PROVIDED ENTRIES
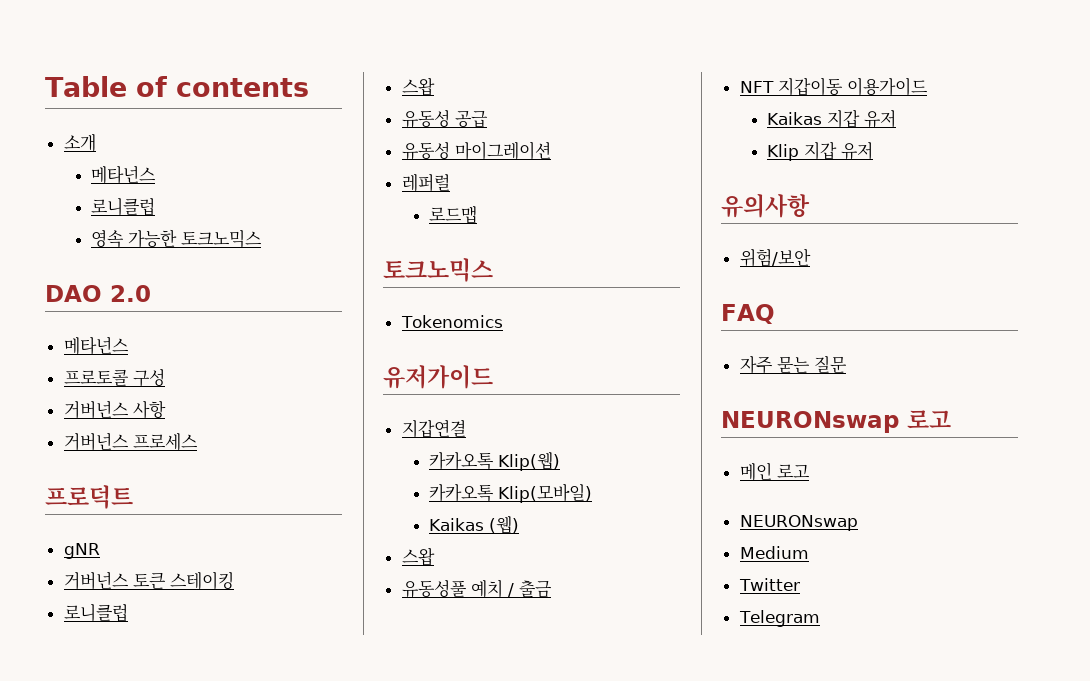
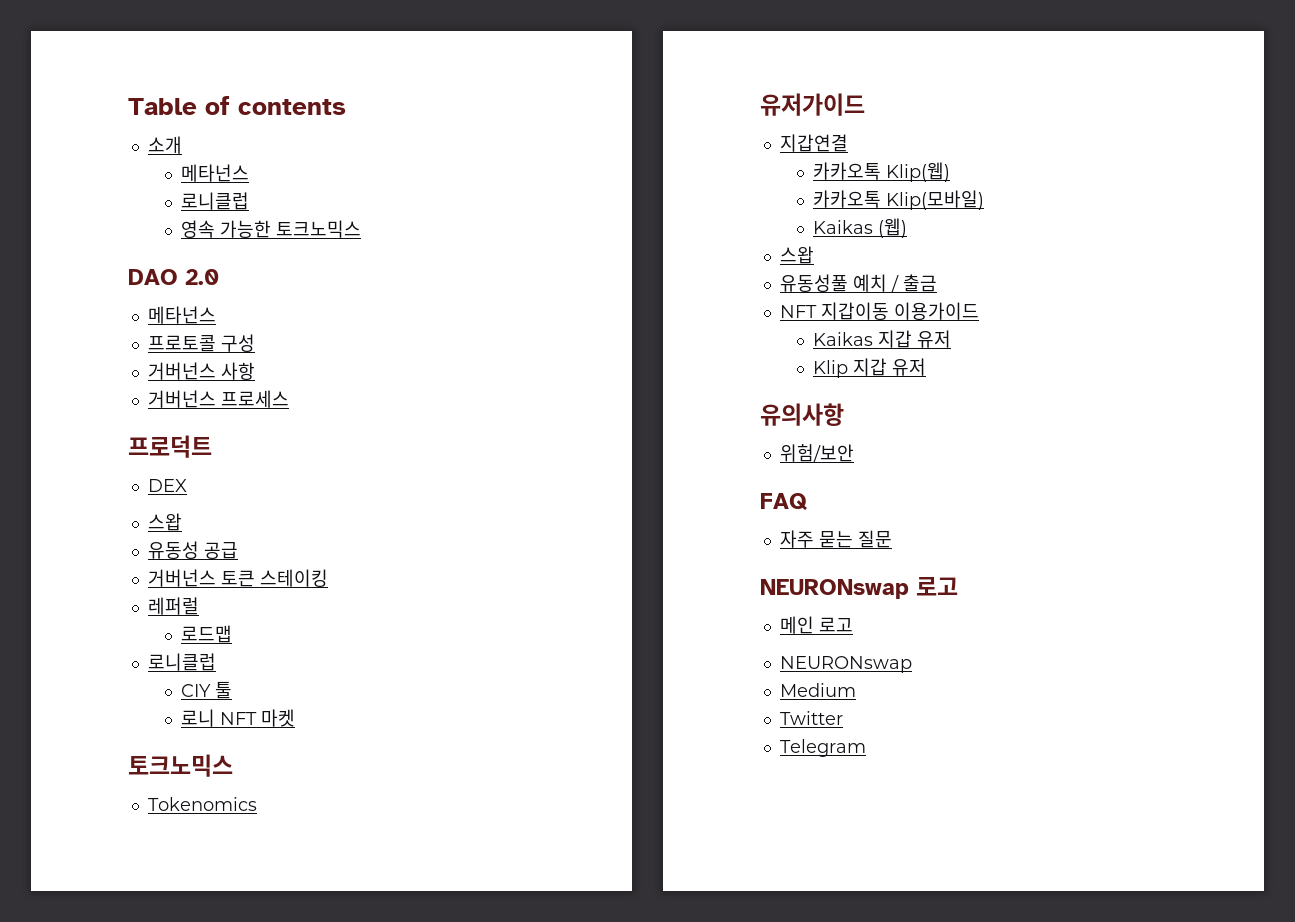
- gNR
- 거버넌스 토큰 스테이킹
- 로니클럽
+ DEX
- 유동성 마이그레이션
+ 거버넌스 토큰 스테이킹
  로드맵
+ 로니클럽
+ CIY 툴
+ 로니 NFT 마켓

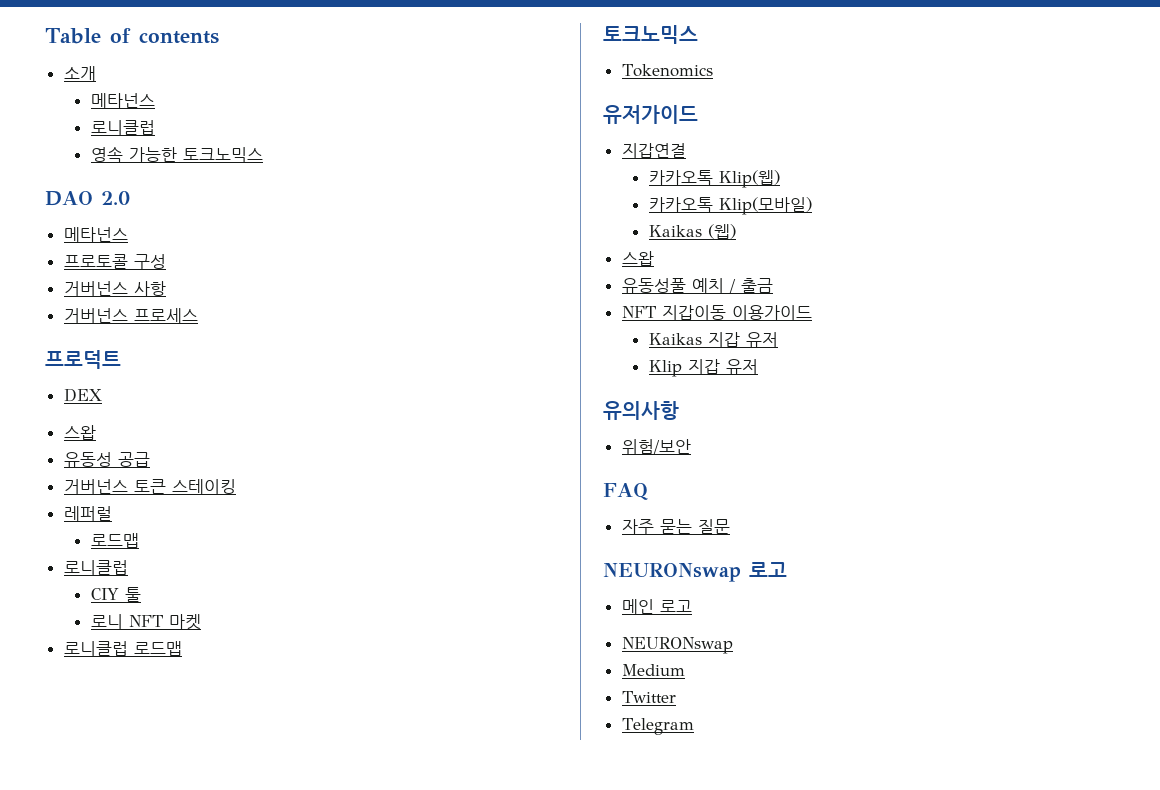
+ 로니클럽 로드맵

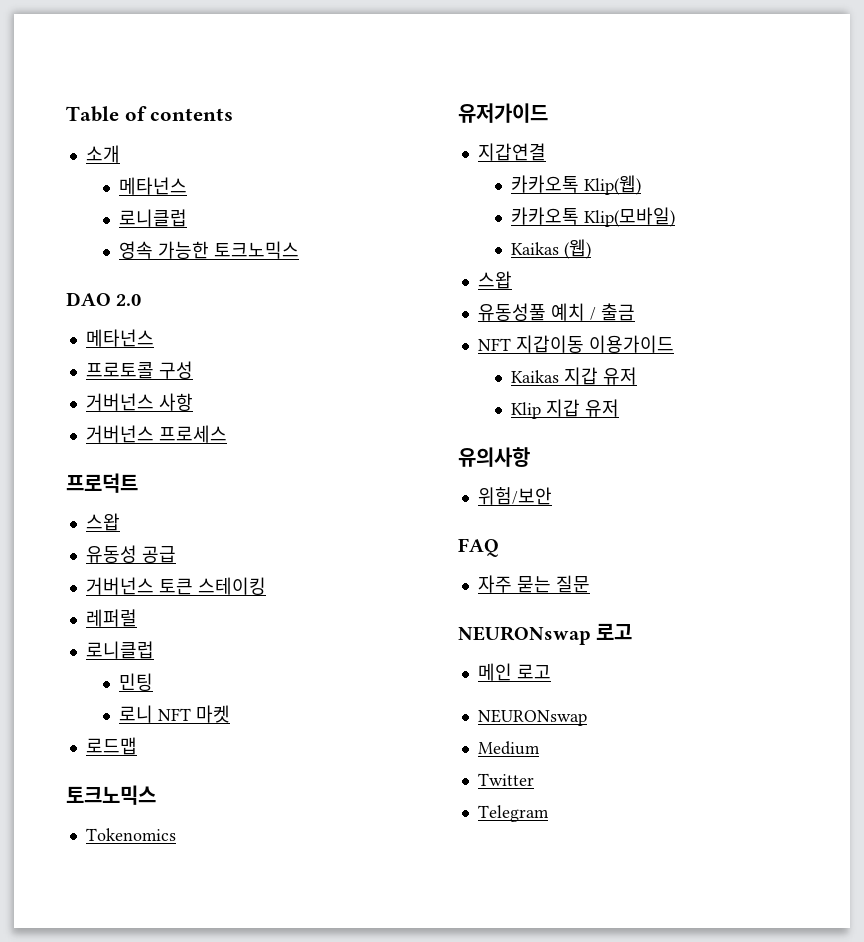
- DEX
  레퍼럴
- 로드맵
  로니클럽
- CIY 툴
+ 민팅
- 로니클럽 로드맵
+ 로드맵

PROBLEM TO WORK ON
Copy each entry above exactly; drop the pictures.

TASK RESULT
- gNR
- 거버넌스 토큰 스테이킹
- 로니클럽
+ DEX
- 유동성 마이그레이션
+ 거버넌스 토큰 스테이킹
  로드맵
+ 로니클럽
+ CIY 툴
+ 로니 NFT 마켓

+ 로니클럽 로드맵

- DEX
  레퍼럴
- 로드맵
  로니클럽
- CIY 툴
+ 민팅
- 로니클럽 로드맵
+ 로드맵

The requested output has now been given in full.